A North Carolina Ku Klux Klan group’s plans for a parade celebrating Donald Trump’s presidency came to fruition Saturday, Dec. 3, leading to protests and police disapproval. Authorities said they were unable to prevent such an event from happening, but hundreds of residents took to the streets to show their opposition.
Originally planned for Pelham, North Carolina, where The Loyal White Knights of the Ku Klux Klan is based, the event happened in Roxboro instead. At a press conference Monday, Dec. 5, Police Chief David Hess said authorities only received notice of the parade an hour before it would come through the city. According to WNCN, 20 vehicles, many waving Confederate flags, drove through Roxboro in about five minutes to little fanfare.
IT'S HAPPENING. KKK just came through Roxboro. Battle flags & shouting "WHITE POWER!" pic.twitter.com/rcjHbmUUiR
— Natalie Allison (@natalie_allison) December 3, 2016
Hess informed the station that he and the city “do not condone the beliefs of the KKK.” In a statement on Twitter, he said police ensured the public’s safety by blocking several intersections to allow the KKK to move through swiftly.
“This event was not something the Roxboro Police desired in our city, and could not legally prevent,” he added before calling for “love and peace” in the community.
— David Hess (@ChiefDavidHess) December 3, 2016
Even though officials were legally unable to stop the event, demonstrations against it abounded. More than 100 citizens protested at Pelham United Methodist Church, The News and Observer reported. Other cities, including Salisbury, Durham, Charlotte and Mebane, also showed opposition to the KKK parade. Among the hundreds of people who met at an N.C. Justice and Unity Rally in Raleigh was novice protester Renwick Chandler, a Black man from Durham. He held a sign that read, “My white girlfriend thinks Black men matter.”

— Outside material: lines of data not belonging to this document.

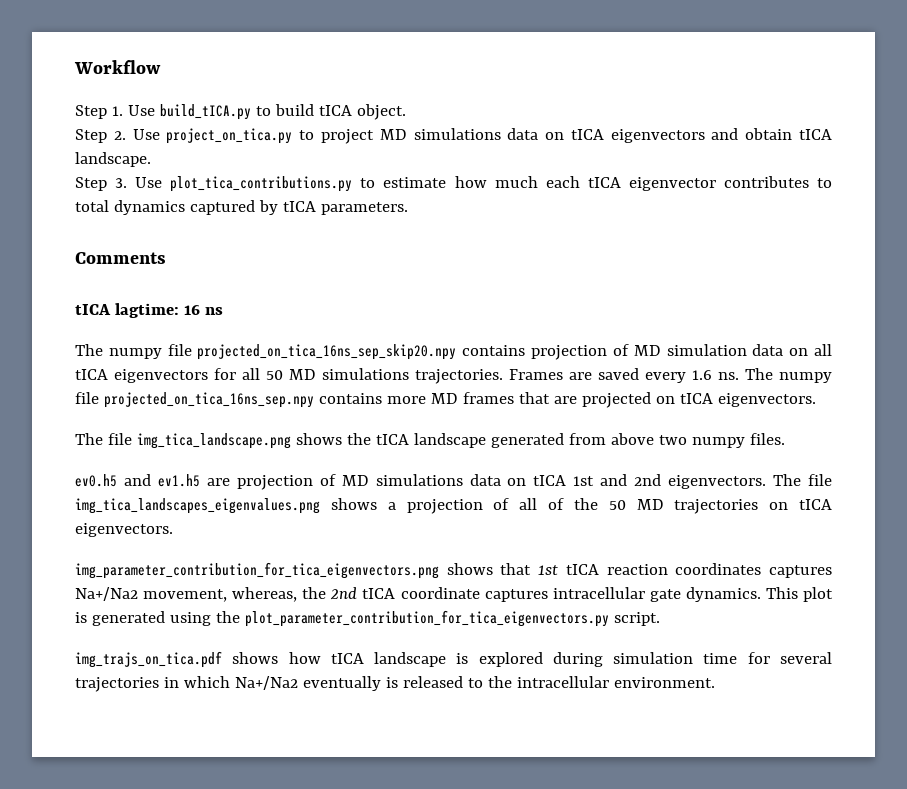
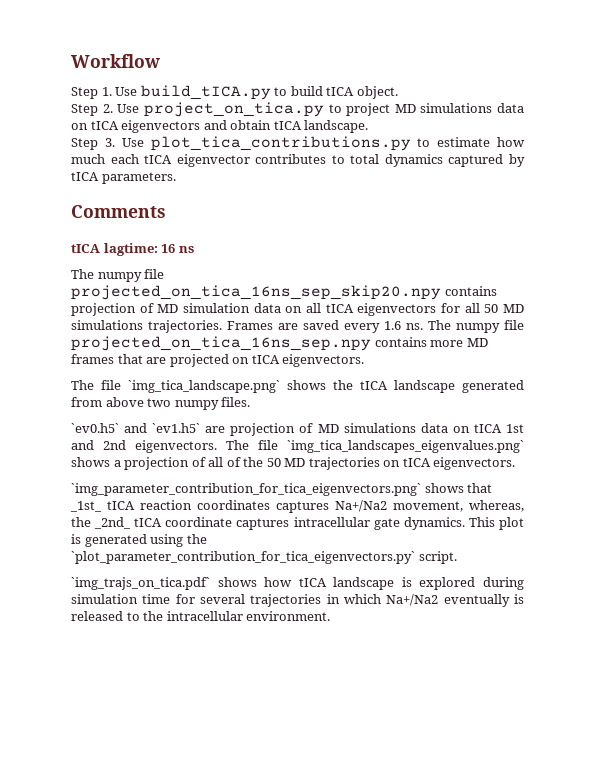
- The file img_tica_landscape.png shows the tICA landscape generated from above two numpy files.
+ The file `img_tica_landscape.png` shows the tICA landscape generated from above two numpy files.
- ev0.h5 and ev1.h5 are projection of MD simulations data on tICA 1st and 2nd eigenvectors.
+ `ev0.h5` and `ev1.h5` are projection of MD simulations data on tICA 1st and 2nd eigenvectors.
- The file img_tica_landscapes_eigenvalues.png shows a projection of all of the 50 MD trajectories on tICA eigenvectors.
+ The file `img_tica_landscapes_eigenvalues.png` shows a projection of all of the 50 MD trajectories on tICA eigenvectors.
- img_parameter_contribution_for_tica_eigenvectors.png shows that 1st tICA reaction coordinates captures Na+/Na2 movement, whereas, the 2nd tICA coordinate captures intracellular gate dynamics.
+ `img_parameter_contribution_for_tica_eigenvectors.png` shows that _1st_ tICA reaction coordinates captures Na+/Na2 movement, whereas, the _2nd_ tICA coordinate captures intracellular gate dynamics.
- This plot is generated using the plot_parameter_contribution_for_tica_eigenvectors.py script.
+ This plot is generated using the `plot_parameter_contribution_for_tica_eigenvectors.py` script.
- img_trajs_on_tica.pdf shows how tICA landscape is explored during simulation time for several trajectories in which Na+/Na2 eventually is released to the intracellular environment.
+ `img_trajs_on_tica.pdf` shows how tICA landscape is explored during simulation time for several trajectories in which Na+/Na2 eventually is released to the intracellular environment.

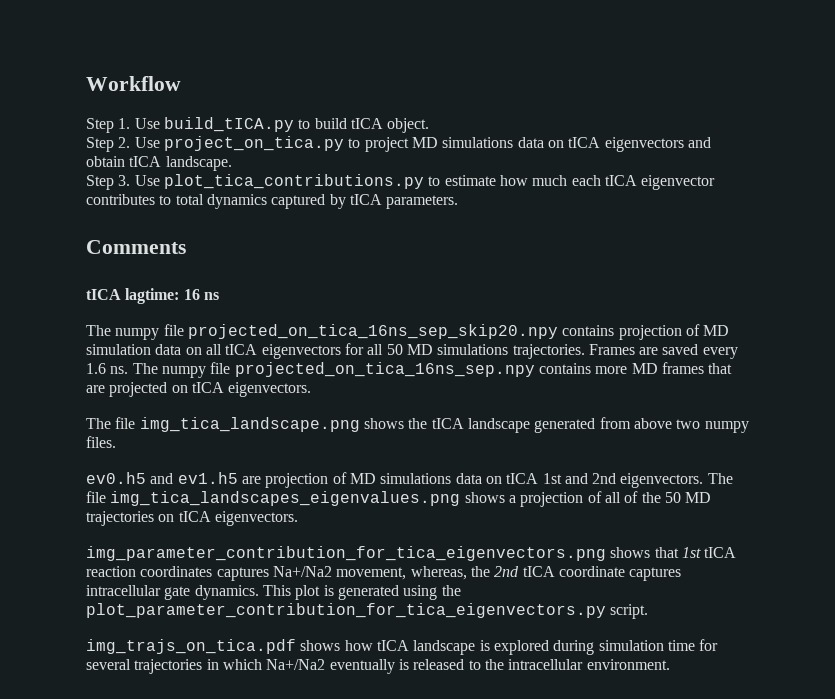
- The file `img_tica_landscape.png` shows the tICA landscape generated from above two numpy files.
+ The file img_tica_landscape.png shows the tICA landscape generated from above two numpy files.
- `ev0.h5` and `ev1.h5` are projection of MD simulations data on tICA 1st and 2nd eigenvectors.
+ ev0.h5 and ev1.h5 are projection of MD simulations data on tICA 1st and 2nd eigenvectors.
- The file `img_tica_landscapes_eigenvalues.png` shows a projection of all of the 50 MD trajectories on tICA eigenvectors.
+ The file img_tica_landscapes_eigenvalues.png shows a projection of all of the 50 MD trajectories on tICA eigenvectors.
- `img_parameter_contribution_for_tica_eigenvectors.png` shows that _1st_ tICA reaction coordinates captures Na+/Na2 movement, whereas, the _2nd_ tICA coordinate captures intracellular gate dynamics.
+ img_parameter_contribution_for_tica_eigenvectors.png shows that 1st tICA reaction coordinates captures Na+/Na2 movement, whereas, the 2nd tICA coordinate captures intracellular gate dynamics.
- This plot is generated using the `plot_parameter_contribution_for_tica_eigenvectors.py` script.
+ This plot is generated using the plot_parameter_contribution_for_tica_eigenvectors.py script.
- `img_trajs_on_tica.pdf` shows how tICA landscape is explored during simulation time for several trajectories in which Na+/Na2 eventually is released to the intracellular environment.
+ img_trajs_on_tica.pdf shows how tICA landscape is explored during simulation time for several trajectories in which Na+/Na2 eventually is released to the intracellular environment.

“It was the election itself,” Chandler said, of why he attended the protest. “But then the KKK came out and said that they were going to have a parade to celebrate. [Trump] has been feeding off of their energy and inspiring people to just come out and hate.”
Bryan Proffitt of the Durham Association of Educators spoke at the event and urged attendees to pledge to force white supremacy “back into the shadows.”
“We have to have political power,” he said. “When they do things that are going to destroy us, we have to be able to act and we have to be able to make something happen.”